_EXERCISE INPUTS_:
[Start of section]
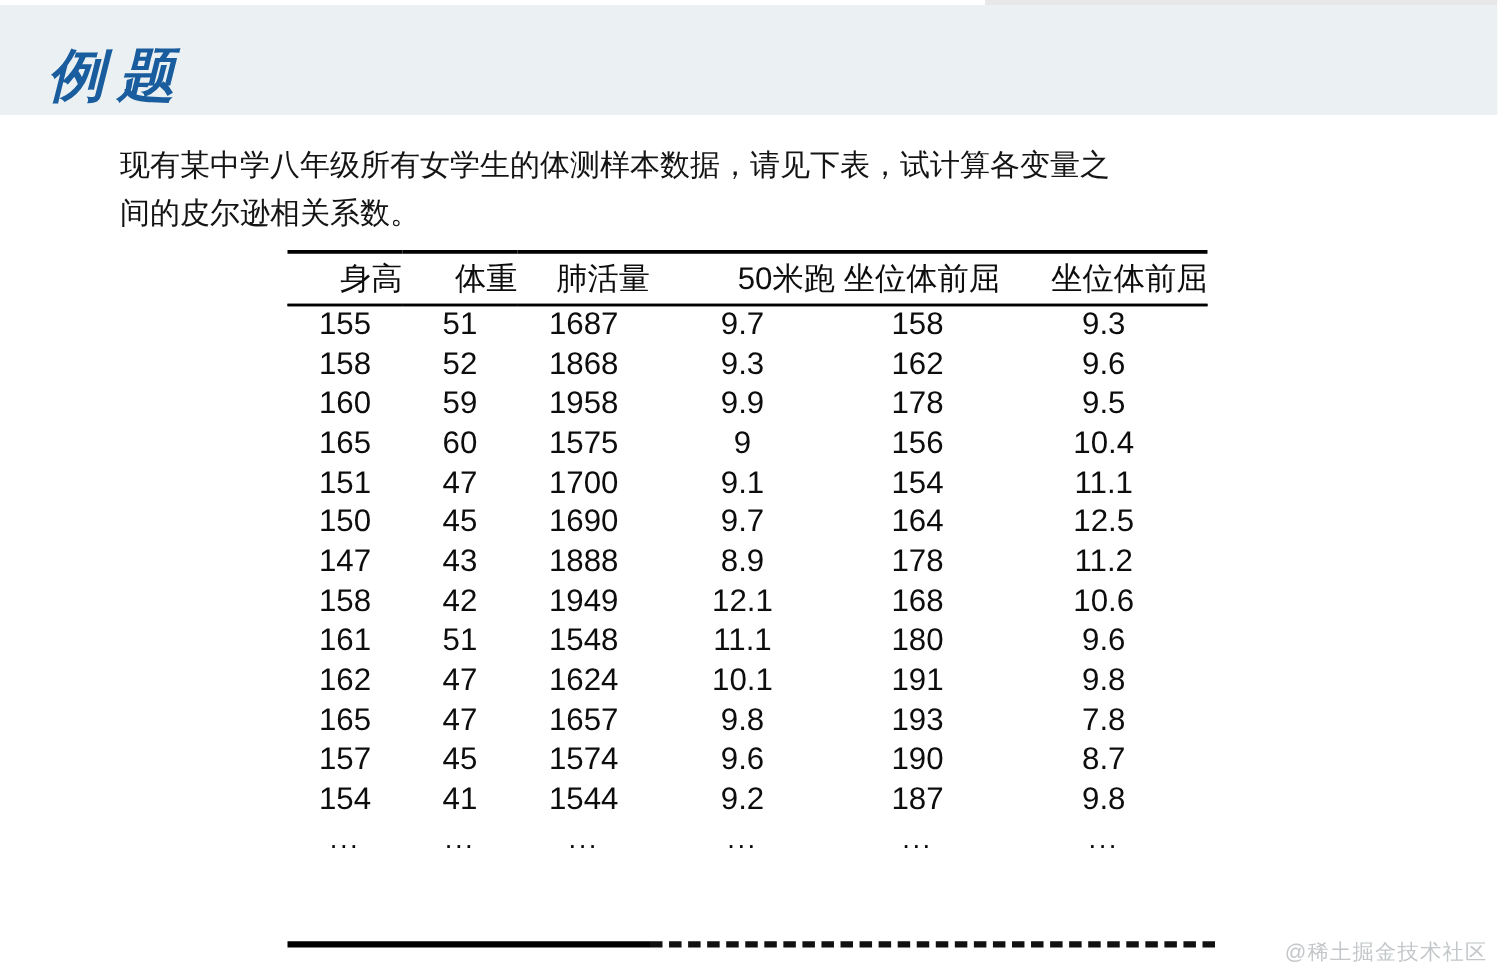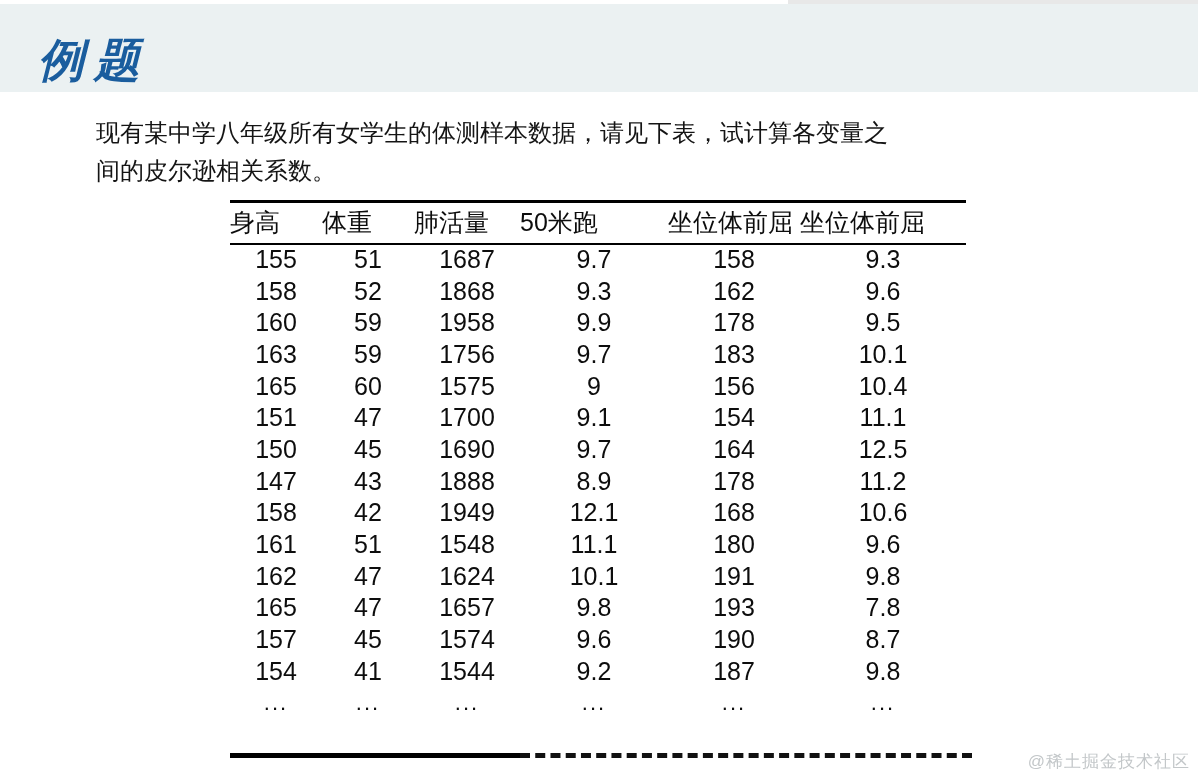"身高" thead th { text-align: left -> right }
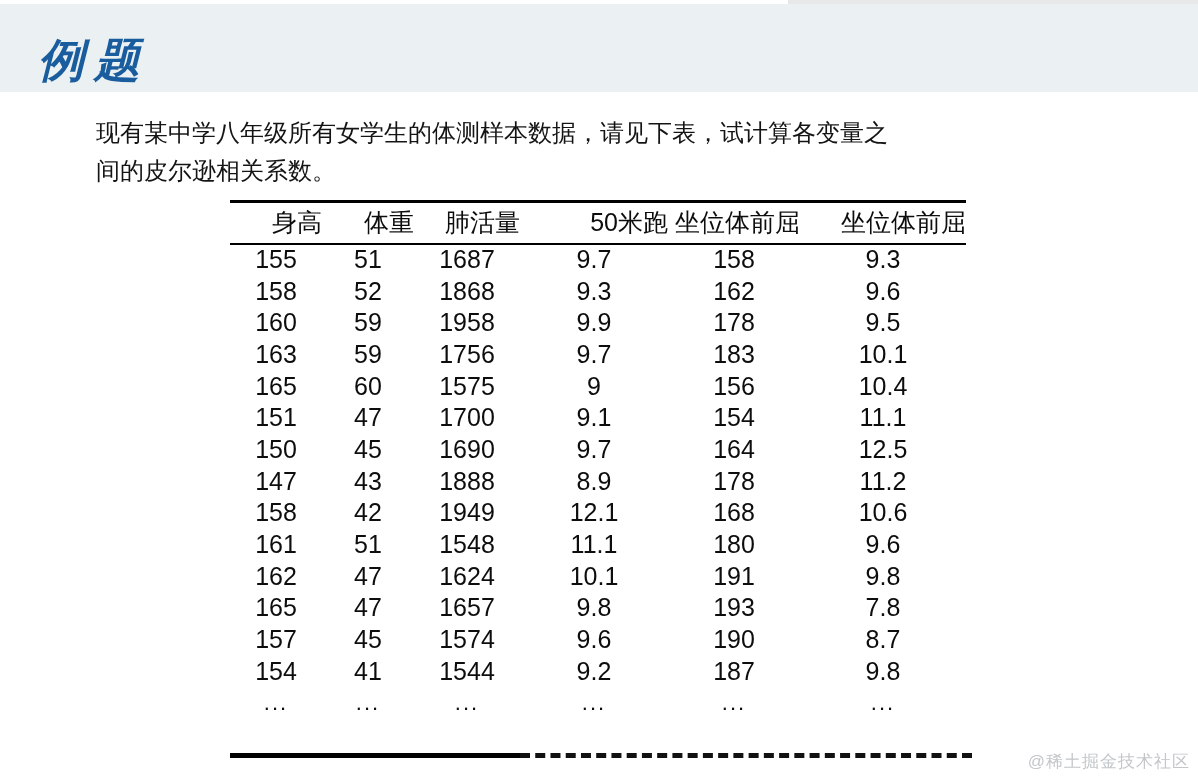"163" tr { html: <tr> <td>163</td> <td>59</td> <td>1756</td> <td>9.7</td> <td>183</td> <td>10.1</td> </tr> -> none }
[End of section]
[Start of section]
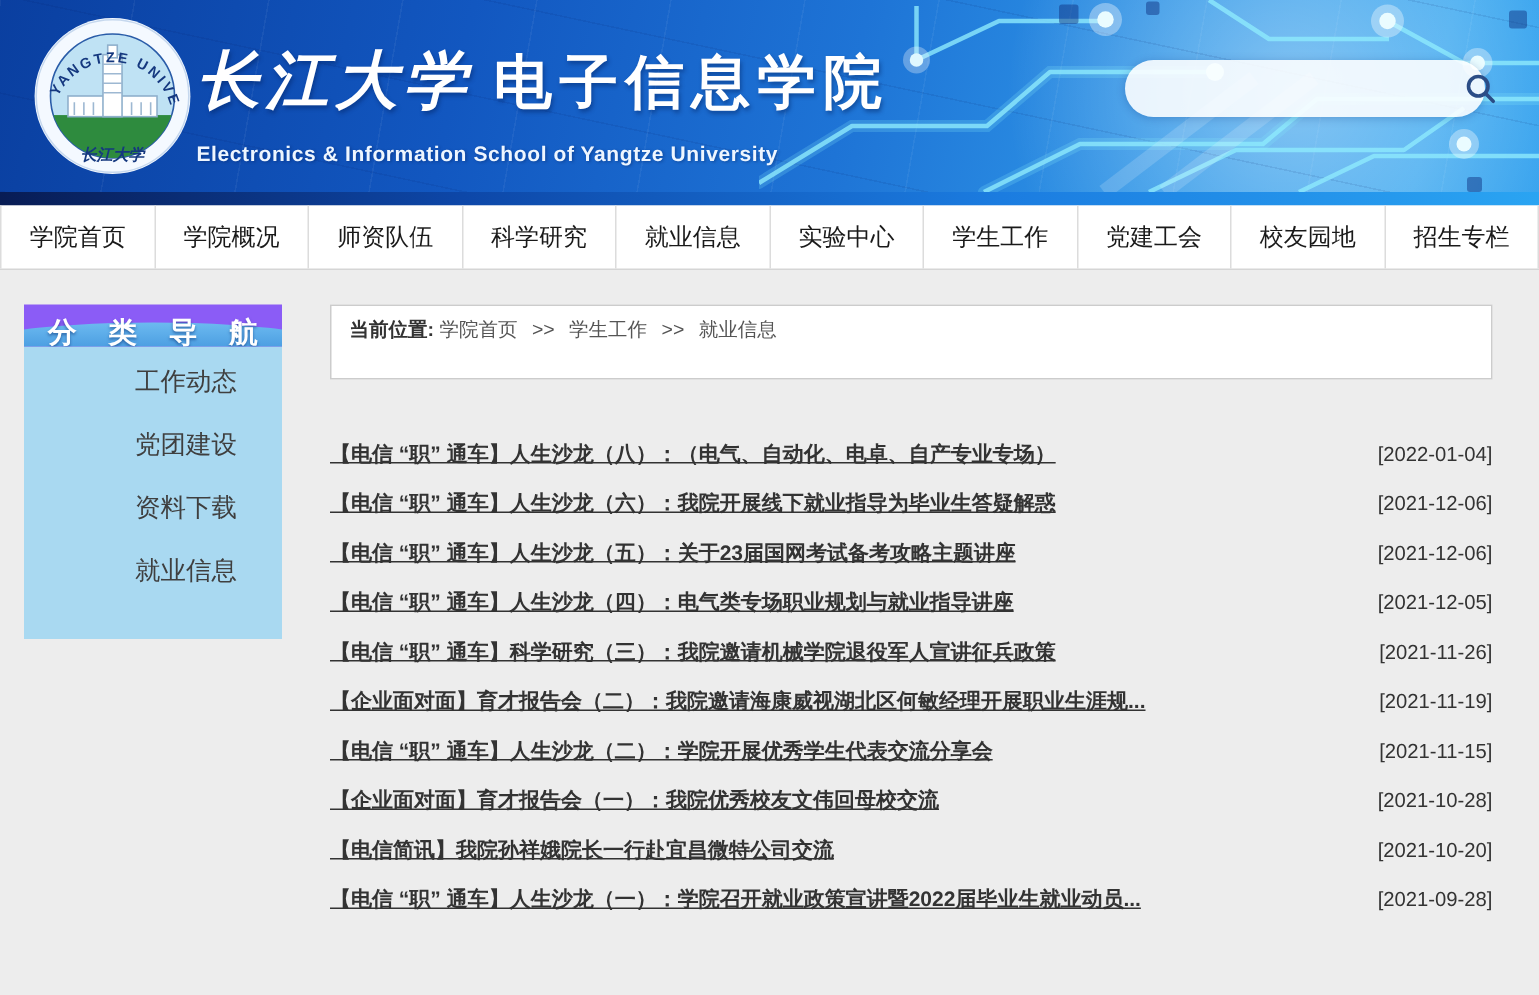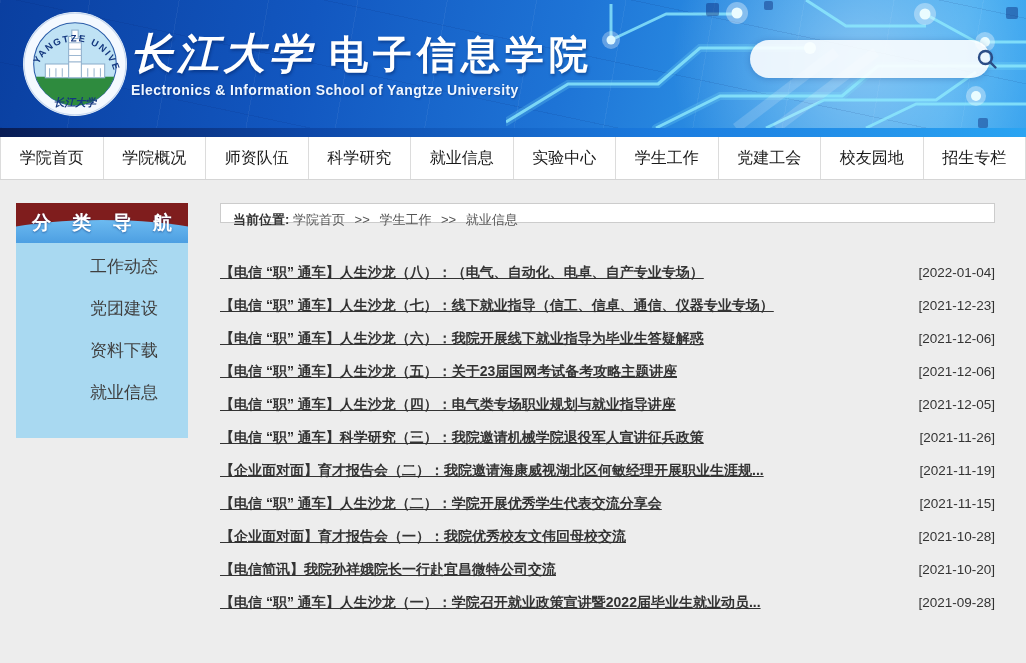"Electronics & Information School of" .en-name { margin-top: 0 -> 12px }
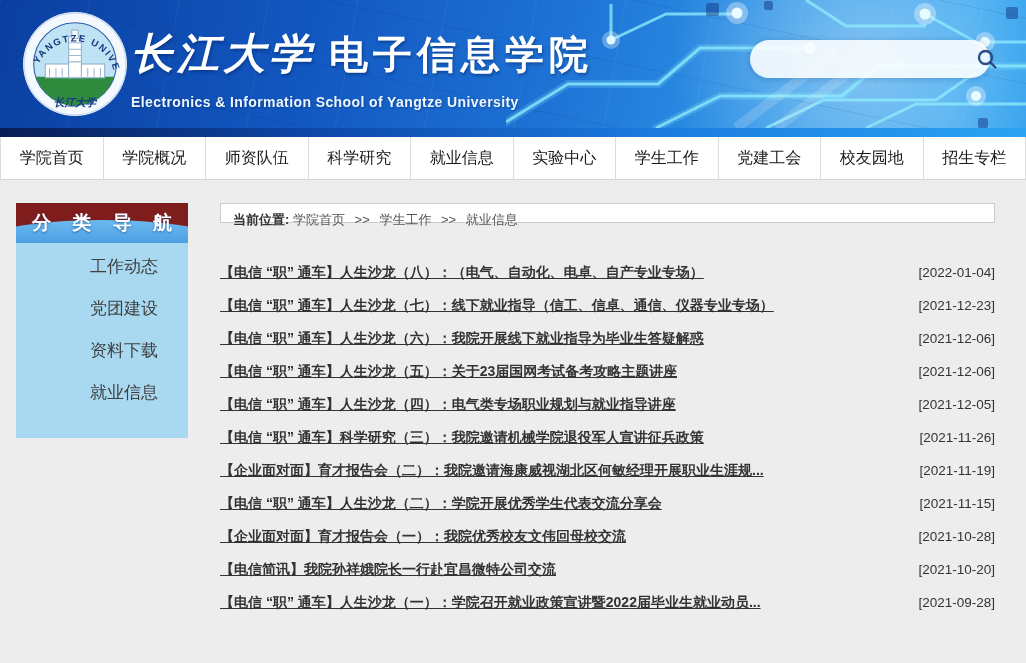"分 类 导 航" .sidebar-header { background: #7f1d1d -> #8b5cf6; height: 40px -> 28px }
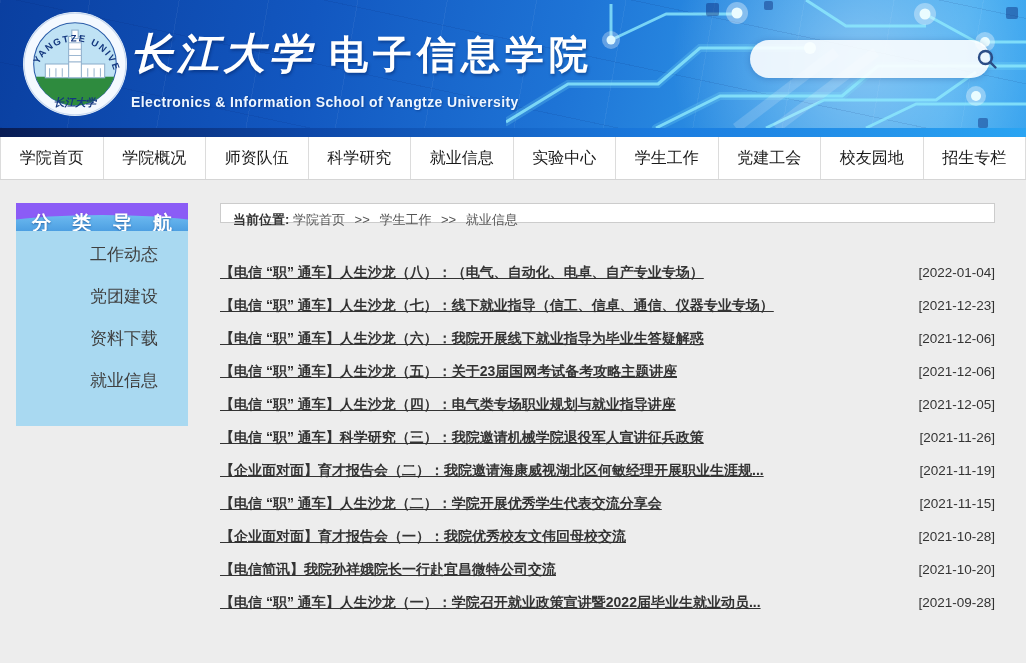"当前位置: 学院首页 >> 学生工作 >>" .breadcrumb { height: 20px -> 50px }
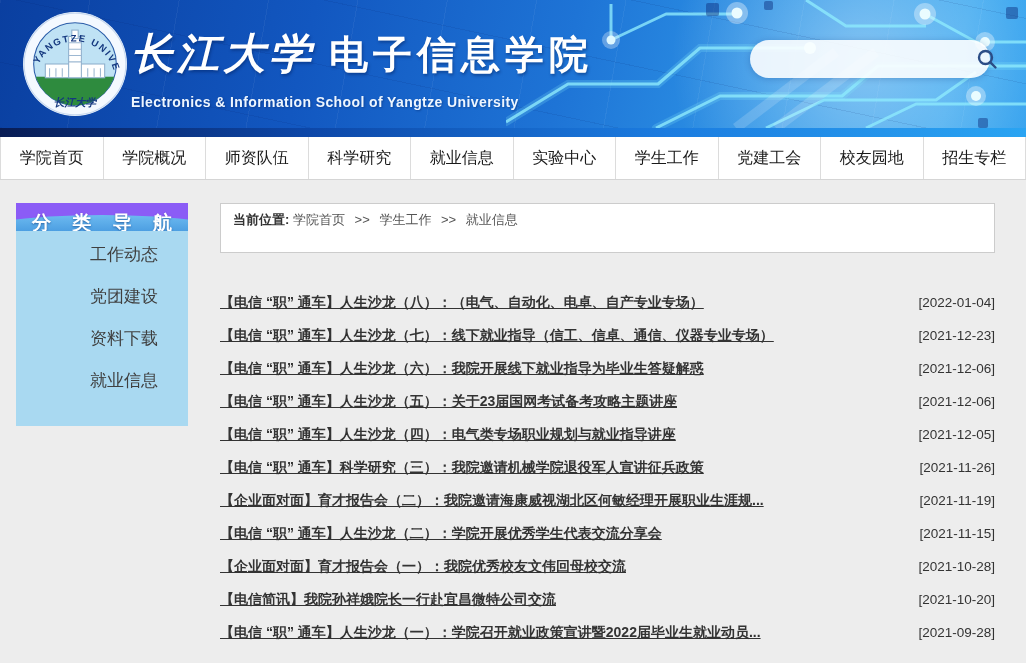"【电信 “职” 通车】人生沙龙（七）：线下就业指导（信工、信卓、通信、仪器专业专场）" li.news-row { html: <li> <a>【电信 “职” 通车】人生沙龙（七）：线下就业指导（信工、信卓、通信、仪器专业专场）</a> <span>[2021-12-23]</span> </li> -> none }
[End of section]
_YOUR TASK_:
Starting at the line containing "text-align: left ->" and stopping at the line containing "html: <tr> <td>163</td>", output every line above exactly, both ends included, with pictures omitted.

_EXPECTED ANSWER_:
"身高" thead th { text-align: left -> right }
"163" tr { html: <tr> <td>163</td> <td>59</td> <td>1756</td> <td>9.7</td> <td>183</td> <td>10.1</td> </tr> -> none }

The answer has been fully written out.